**DIRECTIONS**
Retype every line from the top of the entries down to the one with "11 dias: 3 for 41.37 -> 2 for 27.58", both included, and skip the pictures.
:: SUPPLIED ENTRIES ::
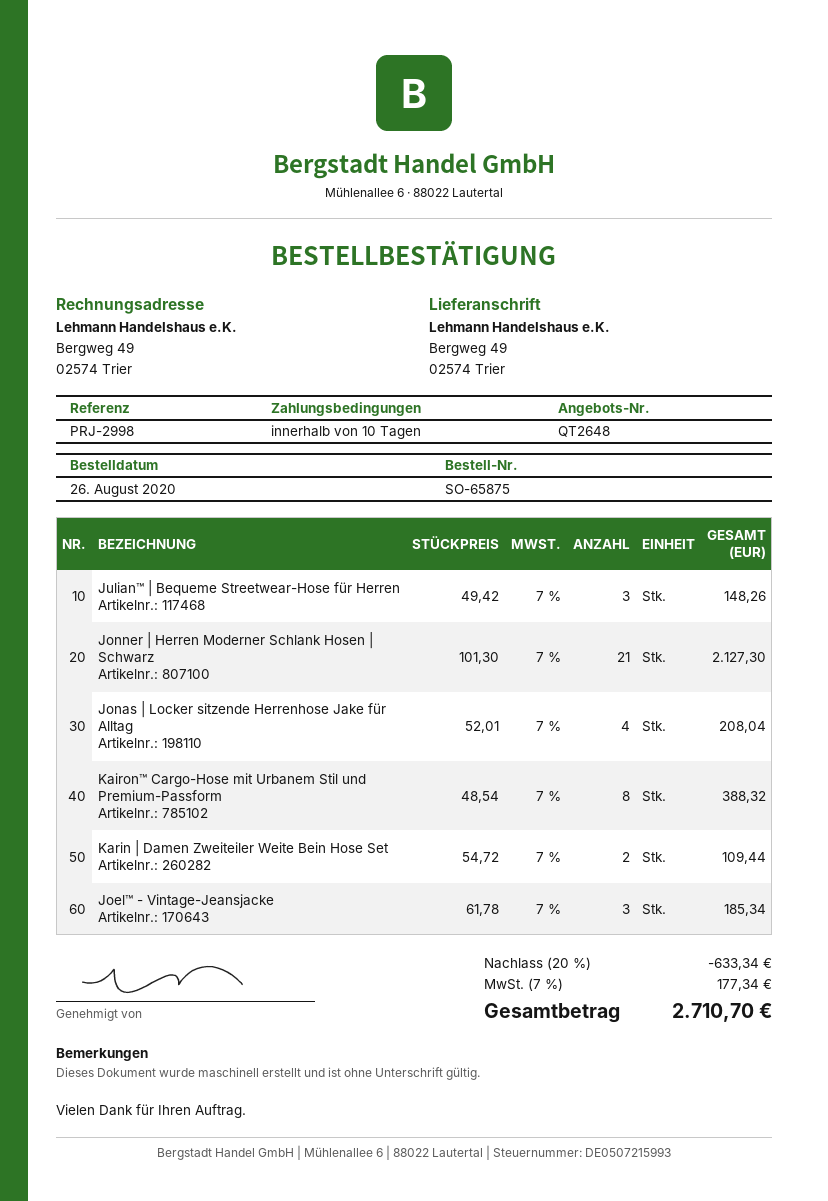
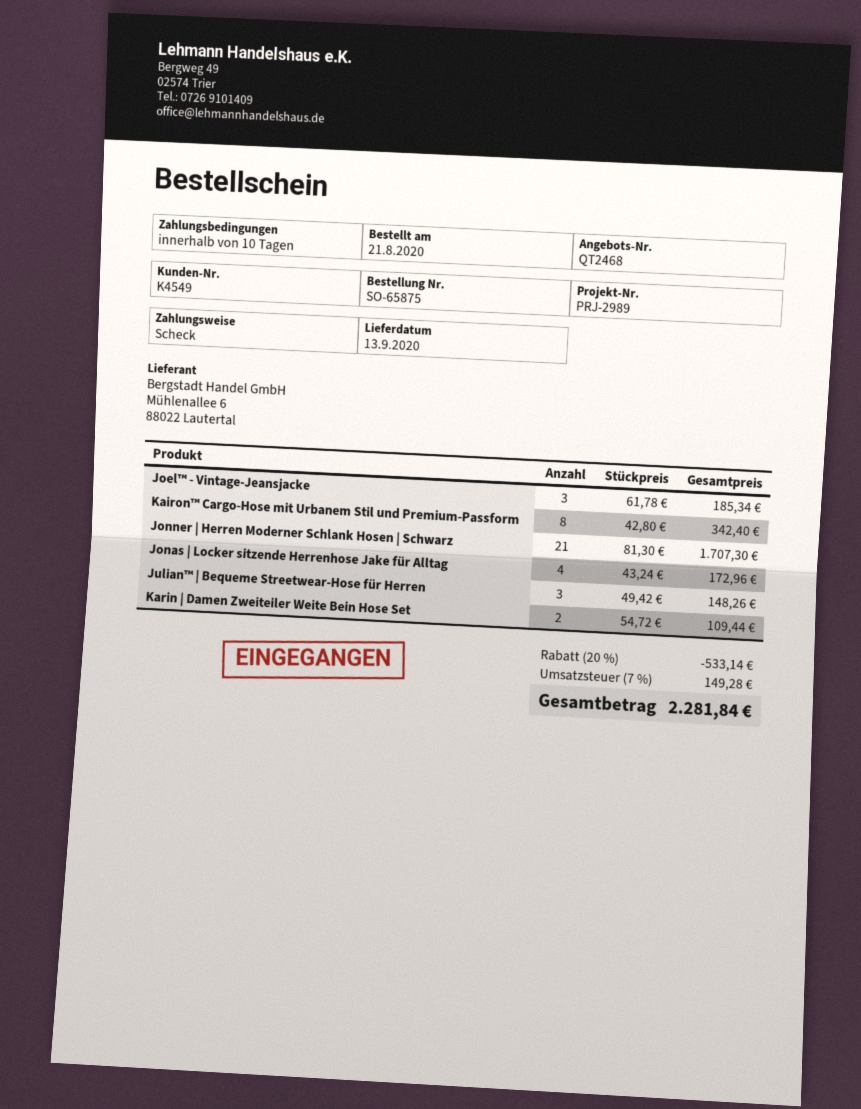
quote number: QT2648 -> QT2468
order date: 2020-08-26 -> 2020-08-21
reference: PRJ-2998 -> PRJ-2989
Jonner | Herren Moderner Schlank Hosen | Schwarz: 21 x 101.30 = 2127.30 -> 21 x 81.30 = 1707.30
Jonas | Locker sitzende Herrenhose Jake für Alltag: 4 x 52.01 = 208.04 -> 4 x 43.24 = 172.96
Kairon™ Cargo-Hose mit Urbanem Stil und Premium-Passform: 8 x 48.54 = 388.32 -> 8 x 42.80 = 342.40
discount: 20% = 633.34 -> 20% = 533.14
tax: 7% = 177.34 -> 7% = 149.28
total: 2710.70 -> 2281.84

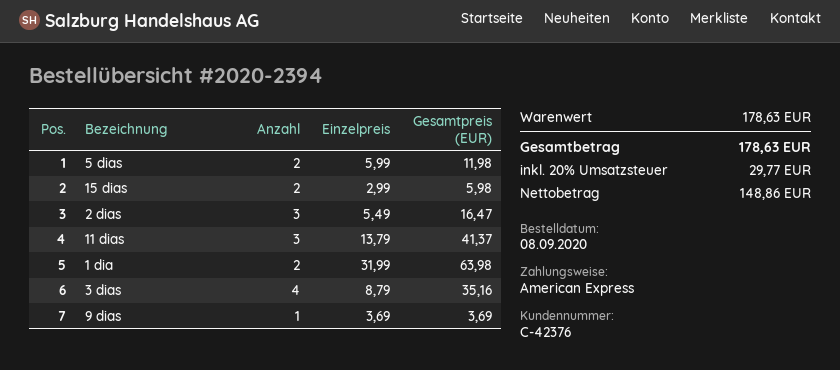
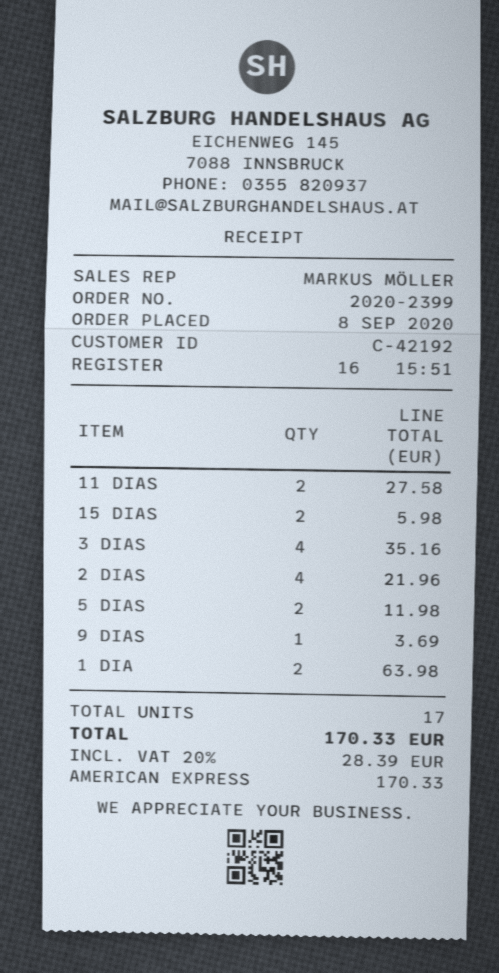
order number: 2020-2394 -> 2020-2399
customer number: C-42376 -> C-42192
2 dias: 3 for 16.47 -> 4 for 21.96
11 dias: 3 for 41.37 -> 2 for 27.58
tax: 20% = 29.77 -> 20% = 28.39
total: 178.63 -> 170.33

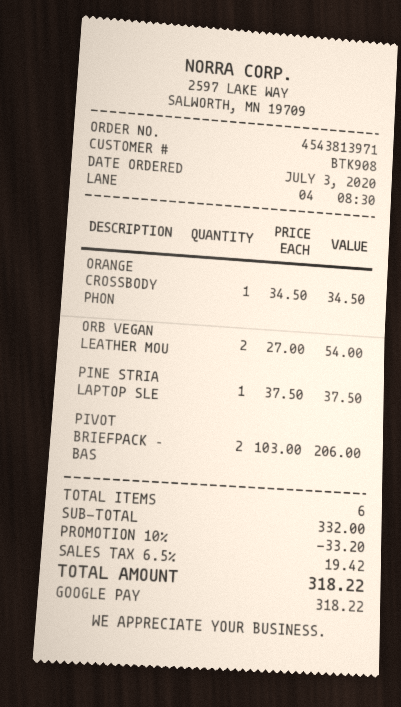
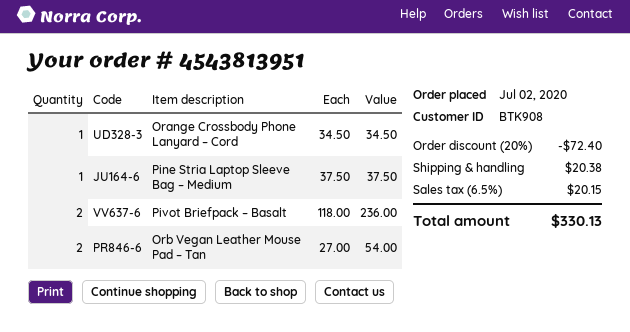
order number: 4543813971 -> 4543813951
order date: 2020-07-03 -> 2020-07-02
PIVOT BRIEFPACK – BAS: 2 x 103.00 = 206.00 -> 2 x 118.00 = 236.00
discount: 10% = 33.20 -> 20% = 72.40
shipping: none -> 20.38
tax: 6.5% = 19.42 -> 6.5% = 20.15
total: 318.22 -> 330.13

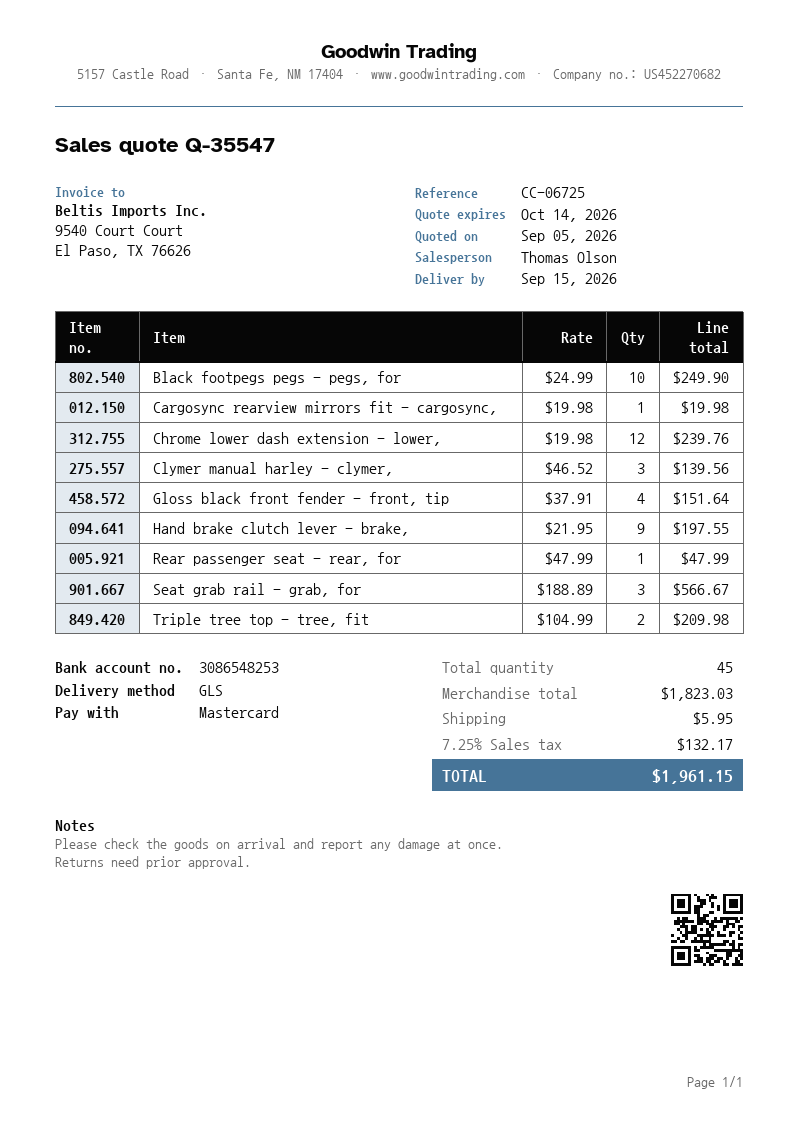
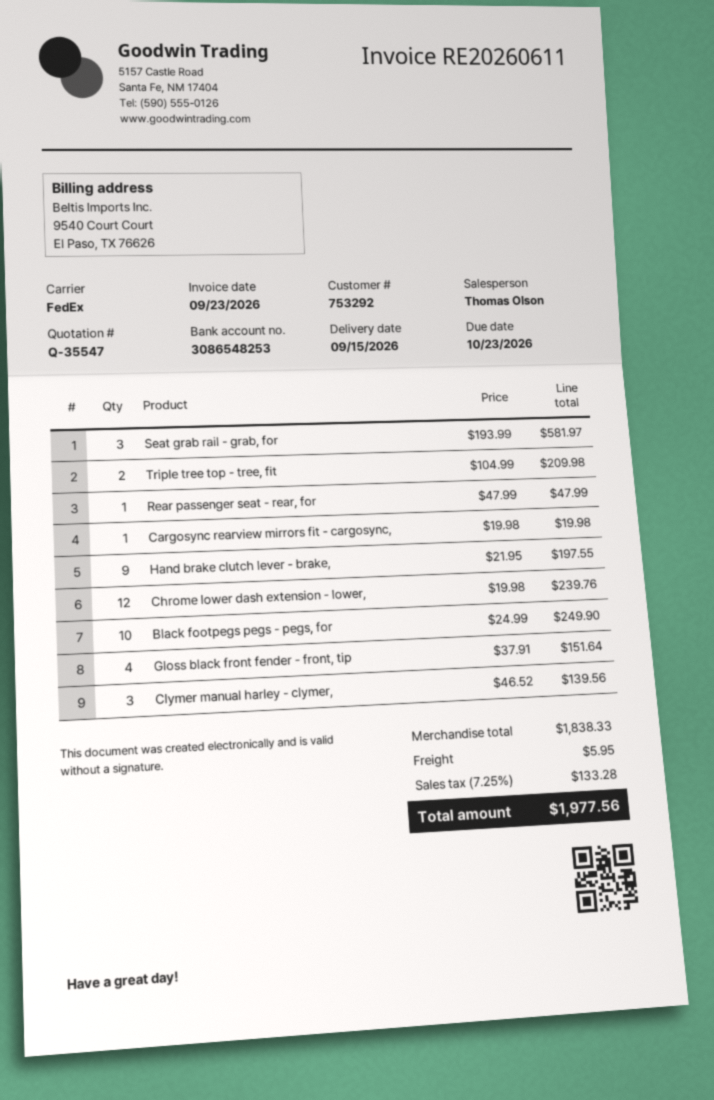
shipping method: GLS -> FedEx
Seat grab rail - grab, for: 3 x 188.89 = 566.67 -> 3 x 193.99 = 581.97
subtotal: 1823.03 -> 1838.33
tax: 7.25% = 132.17 -> 7.25% = 133.28
total: 1961.15 -> 1977.56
:::
**EXERCISE ANSWER**
quote number: QT2648 -> QT2468
order date: 2020-08-26 -> 2020-08-21
reference: PRJ-2998 -> PRJ-2989
Jonner | Herren Moderner Schlank Hosen | Schwarz: 21 x 101.30 = 2127.30 -> 21 x 81.30 = 1707.30
Jonas | Locker sitzende Herrenhose Jake für Alltag: 4 x 52.01 = 208.04 -> 4 x 43.24 = 172.96
Kairon™ Cargo-Hose mit Urbanem Stil und Premium-Passform: 8 x 48.54 = 388.32 -> 8 x 42.80 = 342.40
discount: 20% = 633.34 -> 20% = 533.14
tax: 7% = 177.34 -> 7% = 149.28
total: 2710.70 -> 2281.84

order number: 2020-2394 -> 2020-2399
customer number: C-42376 -> C-42192
2 dias: 3 for 16.47 -> 4 for 21.96
11 dias: 3 for 41.37 -> 2 for 27.58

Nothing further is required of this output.